Tesla will have to navigate a world where nearly every single carmaker is moving to all-EV production and a related supply crunch in some materials needed for car batteries.
And this is not how Nvidia can regain its dizzying heights. The once relatively unknown maker of graphics processing chips has seen its market cap rocket from US$81b in 2018 to US$735b in 2021 – making it one of the 20 most valuable companies in the world – as its technology has become popular for bitcoin mining. With the crypto crash this year, its market cap has more than halved. While crypto may be making a comeback, hugely power-intensive Nvidia-powered mining rigs are being replaced by a theoretical “proof of work” process, pioneered by Ethereum with others set to follow).

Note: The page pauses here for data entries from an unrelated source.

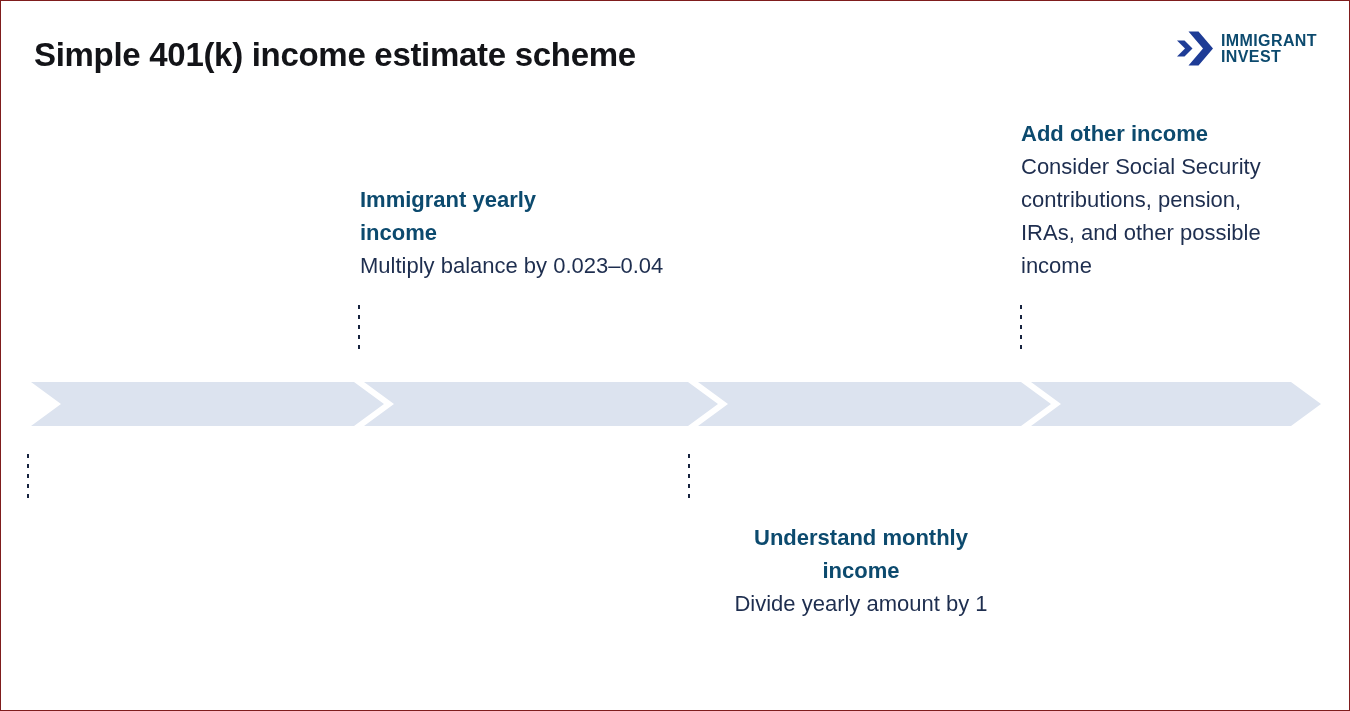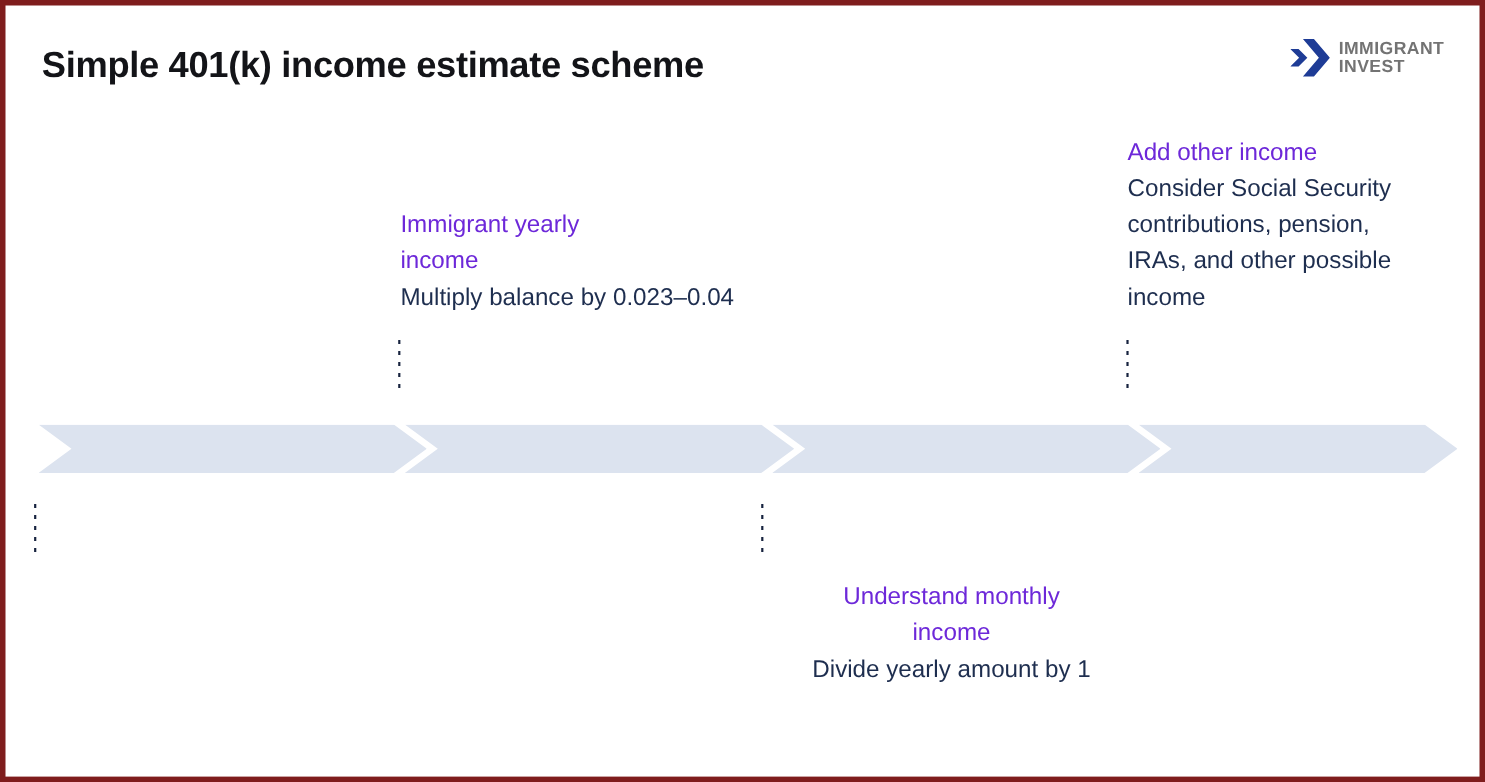"Simple 401(k) income estimate scheme" .canvas { border: 5px solid #7f1d1d -> 1px solid #7f1d1d }
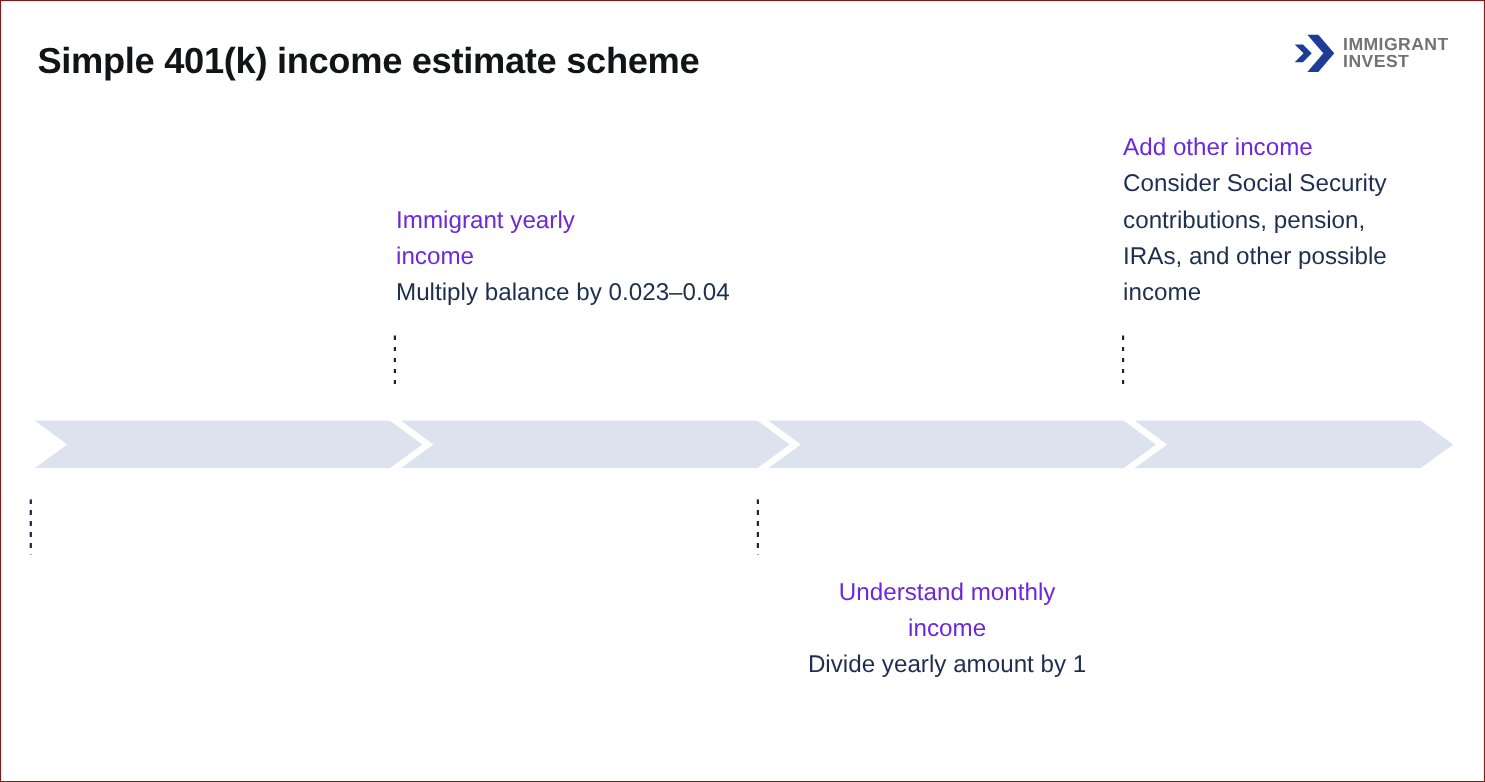"IMMIGRANT" .logo-word { color: #737373 -> #0c4a6e }
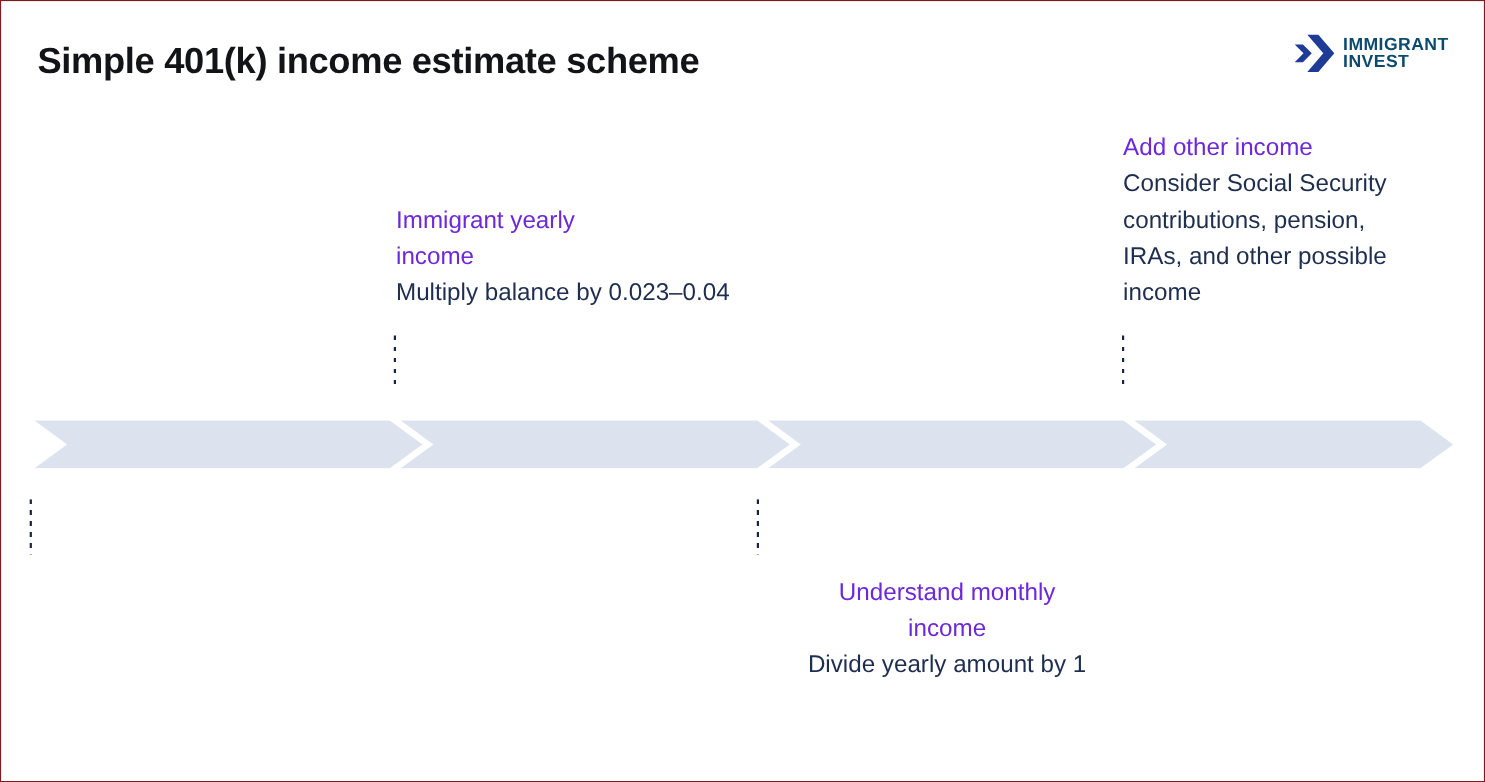"Add other income" .step-title { color: #6d28d9 -> #0c4a6e; font-weight: 400 -> 700 }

But, as a species, tech stocks are resilient. They have a history of coming back, as they did after the bursting of the dotcom bubble and the GFC.
So if it goes long – which is its modus operandi – the NZ Super Fund will see its tech holdings recover in value. That would be good news for all of us.
A spokeswoman for the Super Fund said responsibility for that decision had been delegated.
“The Fund’s global equity holdings are managed by a number of external investment managers. These managers have the discretion to make decisions about which stocks to hold on behalf of the Fund.”